Es gilt natürlich auch ein bisschen der Spruch, den man vor einigen Jahren noch auf einem Graffiti der A-66-Brücke lesen konnte, wo es hieß: „Du stehst nicht im Stau, du bist der Stau.“ Von daher brauchen wir da andere Angebote als einen immer stärkeren Ausbau von Straßen.
Man muss dem wachsenden Straßenverkehr entgegenwirken, beispielsweise auch durch eine Erhöhung der LkwMaut. Die Mietwagenprivilegien müssen fallen, PS-Protze müssen zur Kasse gebeten werden, und dann muss in Alternativen investiert werden, damit eine Lenkungswirkung erzielt wird, damit es – selbstverständlich nach den heutigen Regelungen des Lärmschutzes – neue Strecken für den Schienengüterverkehr gibt, das ÖPNV-Angebot verlässlich, attraktiv und flexibel ist und es wenigstens annähernd mit dem eigenen Auto mithalten kann. Drei Schulbusverbindungen am Tag, wie wir sie zum Teil in ländlichen Ge
Auch unter finanziellen Gesichtspunkten ist der ÖPNV oft noch zu unattraktiv. Deutlich günstigere Bus- und Bahnangebote wären notwendig, bis hin zum umlage- und steuerfinanzierten Nulltarif irgendwann. Das würde die Autoschlangen schrumpfen lassen.

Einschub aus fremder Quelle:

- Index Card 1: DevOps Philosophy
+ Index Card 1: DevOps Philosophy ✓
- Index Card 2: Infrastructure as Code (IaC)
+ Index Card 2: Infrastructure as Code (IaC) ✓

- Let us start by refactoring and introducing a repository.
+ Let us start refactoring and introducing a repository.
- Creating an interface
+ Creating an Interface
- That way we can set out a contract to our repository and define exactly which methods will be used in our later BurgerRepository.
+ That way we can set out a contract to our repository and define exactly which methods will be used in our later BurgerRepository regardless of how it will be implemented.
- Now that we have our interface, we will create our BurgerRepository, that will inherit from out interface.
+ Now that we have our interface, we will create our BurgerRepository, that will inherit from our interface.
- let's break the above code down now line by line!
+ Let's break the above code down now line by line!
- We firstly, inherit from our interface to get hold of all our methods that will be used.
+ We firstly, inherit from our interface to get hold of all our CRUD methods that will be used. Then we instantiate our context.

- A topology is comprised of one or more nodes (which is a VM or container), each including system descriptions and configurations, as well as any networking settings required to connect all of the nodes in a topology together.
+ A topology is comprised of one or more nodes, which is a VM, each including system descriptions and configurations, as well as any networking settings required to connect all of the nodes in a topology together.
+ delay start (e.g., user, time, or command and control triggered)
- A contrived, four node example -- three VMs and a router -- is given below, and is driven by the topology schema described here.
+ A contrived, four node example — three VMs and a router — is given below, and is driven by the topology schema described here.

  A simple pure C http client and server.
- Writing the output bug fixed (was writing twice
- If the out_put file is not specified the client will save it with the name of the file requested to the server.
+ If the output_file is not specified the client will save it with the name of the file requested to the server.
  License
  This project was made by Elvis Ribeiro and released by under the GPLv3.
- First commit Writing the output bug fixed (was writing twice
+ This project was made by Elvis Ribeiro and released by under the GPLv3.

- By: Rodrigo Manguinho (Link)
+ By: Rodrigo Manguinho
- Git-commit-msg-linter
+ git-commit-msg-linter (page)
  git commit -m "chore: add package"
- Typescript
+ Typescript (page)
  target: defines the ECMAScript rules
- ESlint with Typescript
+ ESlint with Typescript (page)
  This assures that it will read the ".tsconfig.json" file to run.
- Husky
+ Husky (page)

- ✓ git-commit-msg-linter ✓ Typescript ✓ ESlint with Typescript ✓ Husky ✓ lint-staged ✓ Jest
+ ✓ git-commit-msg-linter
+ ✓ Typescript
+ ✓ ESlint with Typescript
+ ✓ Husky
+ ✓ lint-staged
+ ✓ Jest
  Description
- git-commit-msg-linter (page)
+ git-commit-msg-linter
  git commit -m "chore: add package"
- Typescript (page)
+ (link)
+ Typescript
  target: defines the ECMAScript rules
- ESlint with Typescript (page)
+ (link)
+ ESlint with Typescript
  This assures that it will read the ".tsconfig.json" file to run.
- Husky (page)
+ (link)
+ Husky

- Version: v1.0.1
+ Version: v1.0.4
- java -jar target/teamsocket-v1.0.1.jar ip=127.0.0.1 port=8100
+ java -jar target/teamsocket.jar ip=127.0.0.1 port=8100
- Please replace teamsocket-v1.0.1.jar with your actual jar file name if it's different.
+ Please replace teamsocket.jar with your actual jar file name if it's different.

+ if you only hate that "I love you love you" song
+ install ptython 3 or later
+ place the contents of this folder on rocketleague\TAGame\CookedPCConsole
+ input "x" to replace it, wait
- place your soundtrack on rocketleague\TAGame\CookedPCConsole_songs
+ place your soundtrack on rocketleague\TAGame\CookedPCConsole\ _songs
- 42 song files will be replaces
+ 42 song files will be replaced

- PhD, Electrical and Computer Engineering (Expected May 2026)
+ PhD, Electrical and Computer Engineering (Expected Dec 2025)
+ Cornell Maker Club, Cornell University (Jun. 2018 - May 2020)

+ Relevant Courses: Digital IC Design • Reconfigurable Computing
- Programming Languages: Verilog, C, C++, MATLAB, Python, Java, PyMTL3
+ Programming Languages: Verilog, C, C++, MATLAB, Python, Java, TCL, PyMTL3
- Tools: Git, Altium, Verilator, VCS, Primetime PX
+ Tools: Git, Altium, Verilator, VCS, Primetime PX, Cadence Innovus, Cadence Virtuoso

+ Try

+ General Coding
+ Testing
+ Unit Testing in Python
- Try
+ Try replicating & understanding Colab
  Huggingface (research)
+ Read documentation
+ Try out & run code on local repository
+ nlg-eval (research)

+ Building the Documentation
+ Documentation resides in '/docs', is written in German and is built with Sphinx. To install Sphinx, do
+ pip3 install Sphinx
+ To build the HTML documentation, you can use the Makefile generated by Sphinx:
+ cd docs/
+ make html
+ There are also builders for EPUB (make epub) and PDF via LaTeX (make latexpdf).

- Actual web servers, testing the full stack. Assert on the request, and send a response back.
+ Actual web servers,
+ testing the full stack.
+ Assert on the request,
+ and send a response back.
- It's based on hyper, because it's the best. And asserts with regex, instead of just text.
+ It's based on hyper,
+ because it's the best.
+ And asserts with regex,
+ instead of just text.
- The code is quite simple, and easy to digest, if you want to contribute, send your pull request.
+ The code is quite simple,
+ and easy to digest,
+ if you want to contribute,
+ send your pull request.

Ich finde, das Motto der FDP ist gar nicht so unsympathisch, zu sagen: „Freie Fahrt für freie Bürger“. Aber dieses Motto sollte nicht für das Autofahren und das Rasen gelten, sondern für den ÖPNV, wenn wir über den Nulltarif reden. Das wäre eine gute Forderung: Freie Fahrt für freie Bürger im öffentlichen Personennahverkehr.
Das könnte man finanzieren, indem man z. B. Unternehmensumlagen einführt. Das gibt es beispielsweise in Frankreich, und das gibt es anderswo. Also: Natürlich könnte man durch einen stärker steuer-, aber auch umlagefinanzierten ÖPNV ein größeres Angebot finanzieren. Es ist nicht einzusehen, dass die Nutzer, die sich sowieso schon umweltfreundlicher verhalten als die Autofahrer, den ÖPNV zum großen Teil alleine finanzieren. Deswegen muss beim ÖPNV mehr getan werden.
Das Auto ist leider oftmals noch das günstigste Individualverkehrsmittel, obwohl es die größten gesellschaftlichen Folgekosten hat. Es ist eben nicht so, dass die Autofahrer die Melkkuh der Nation sind, wie FDP, ADAC und andere gern behaupten. Die TU Dresden hat schon vor einigen Jahren ermittelt, dass in Deutschland jedes Auto rechnerisch mit 2.000 € im Jahr von der Allgemeinheit subventioniert wird.
Sie sind ja auch an anderer Stelle gerne für Subventionsabbau. Gerade in Städten muss die Möglichkeit verstärkt werden, auf das Auto zu verzichten, weil die Folgekosten viel zu hoch sind.
Ich komme zum Schluss. Die Verkehrswende ernst zu nehmen heißt, von der Logik des unbegrenzten Wachstums Abschied zu nehmen. Wenn die Autobahnen immer breiter werden – mittlerweile bauen wir Umgehungsstraßen um frühere Umgehungsstraßen, und der Flughafen wird immer weiter ausgebaut –, ist die Grenze der Belastbarkeit für Mensch und Natur irgendwann überschritten. Die FDPVerkehrspolitik bleibt in diesem Sinne unterirdisch. Es zeigt sich mit dem Antrag: Das hat mit intelligenter Verkehrspolitik überhaupt nichts zu tun. Es ist im wahrsten Sinne des Wortes wirklich ein Tunnelblick, den Sie auf das Auto haben. Daneben sehen Sie nichts richtig.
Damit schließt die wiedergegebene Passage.